- TASK -
Your task is to copy every line of the records below that contains "none".

- SUPPLIED MATERIAL -
____________________
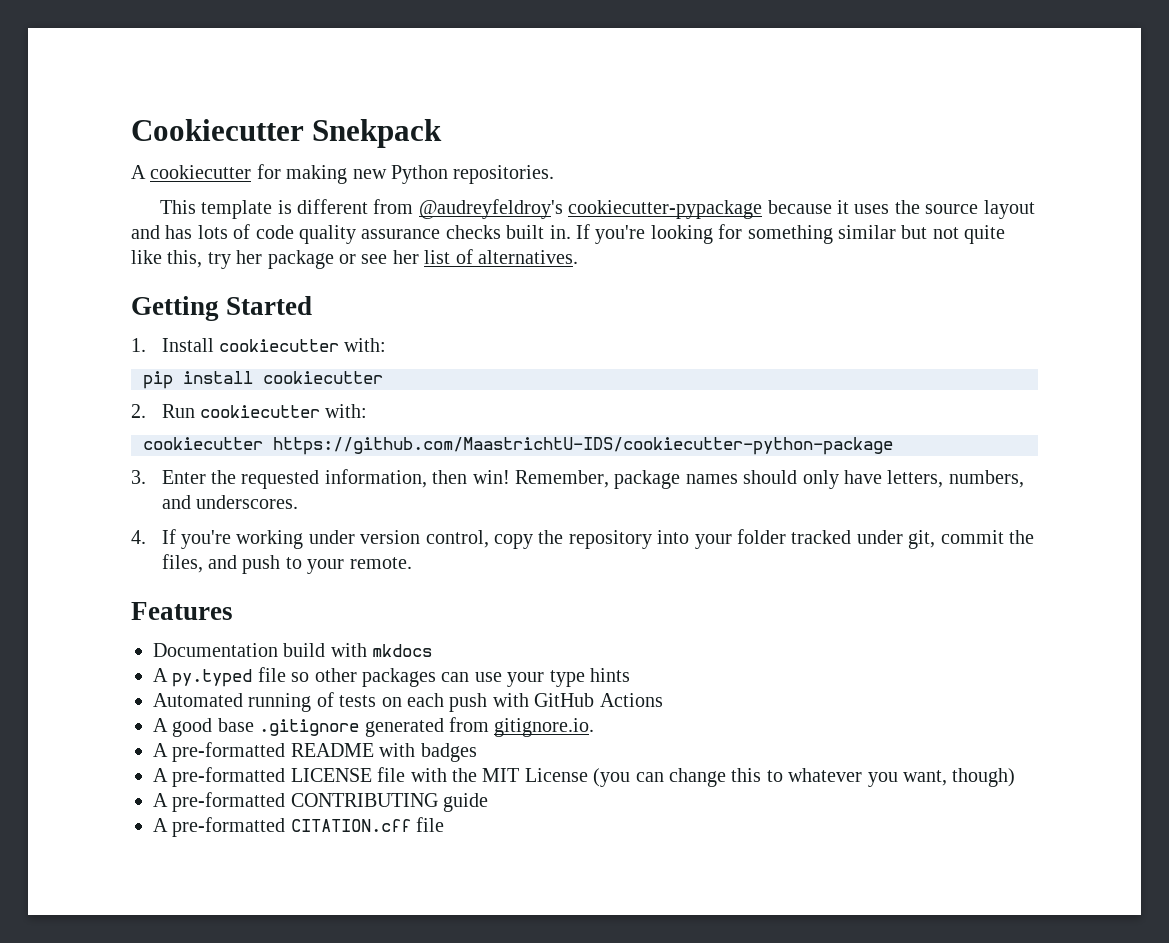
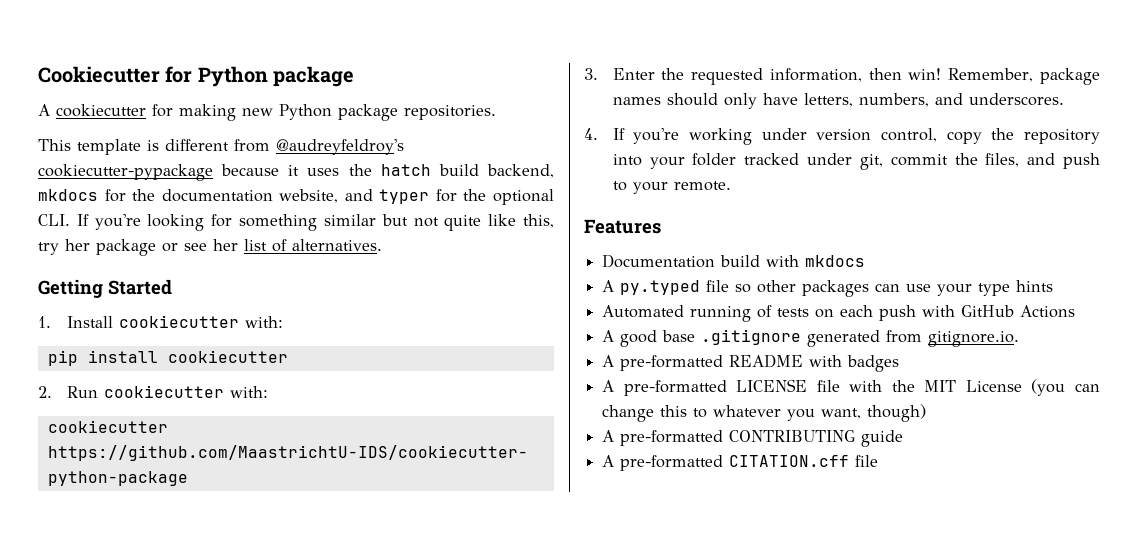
[312,119,443,148] Snekpack -> [165,66,355,87] for Python package
(448, 174) none -> [338,104,398,121] package
[925,200,1035,219] [131,224,571,244] source layout and has lots of code quality assurance checks built in. -> [380,164,555,178] [38,189,554,205] [38,214,70,226] hatch build backend, mkdocs for the documentation website, and typer for the optional CLI.

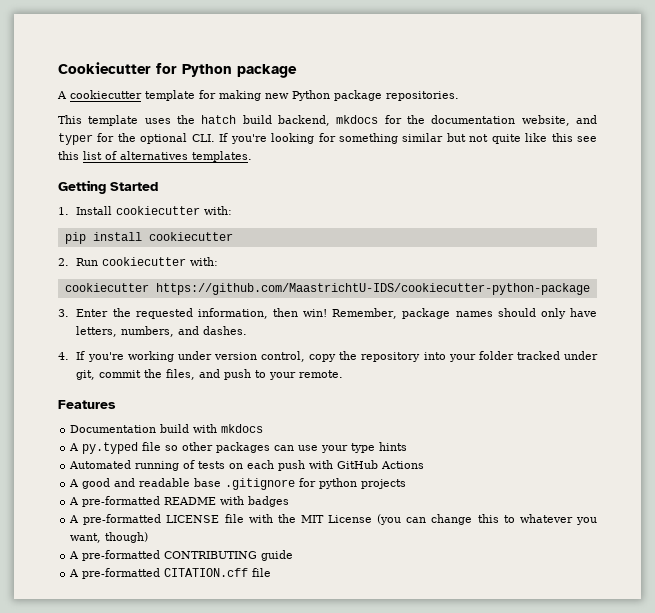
(146, 110) none -> [145,90,195,101] template
[147,139,404,155] [38,164,300,181] is different from @audreyfeldroy's cookiecutter-pypackage because it -> (139, 120) none
[523,214,554,228] [38,239,382,256] this, try her package or see her list of alternatives. -> [551,133,597,142] [58,151,252,162] this see this list of alternatives templates.
[968,93,1064,106] underscores. -> [203,326,248,335] dashes.
[662,329,1020,347] base .gitignore generated from gitignore.io. -> [114,478,407,490] and readable base .gitignore for python projects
____________________
- TASK RESULT -
(448, 174) none -> [338,104,398,121] package
(146, 110) none -> [145,90,195,101] template
[147,139,404,155] [38,164,300,181] is different from @audreyfeldroy's cookiecutter-pypackage because it -> (139, 120) none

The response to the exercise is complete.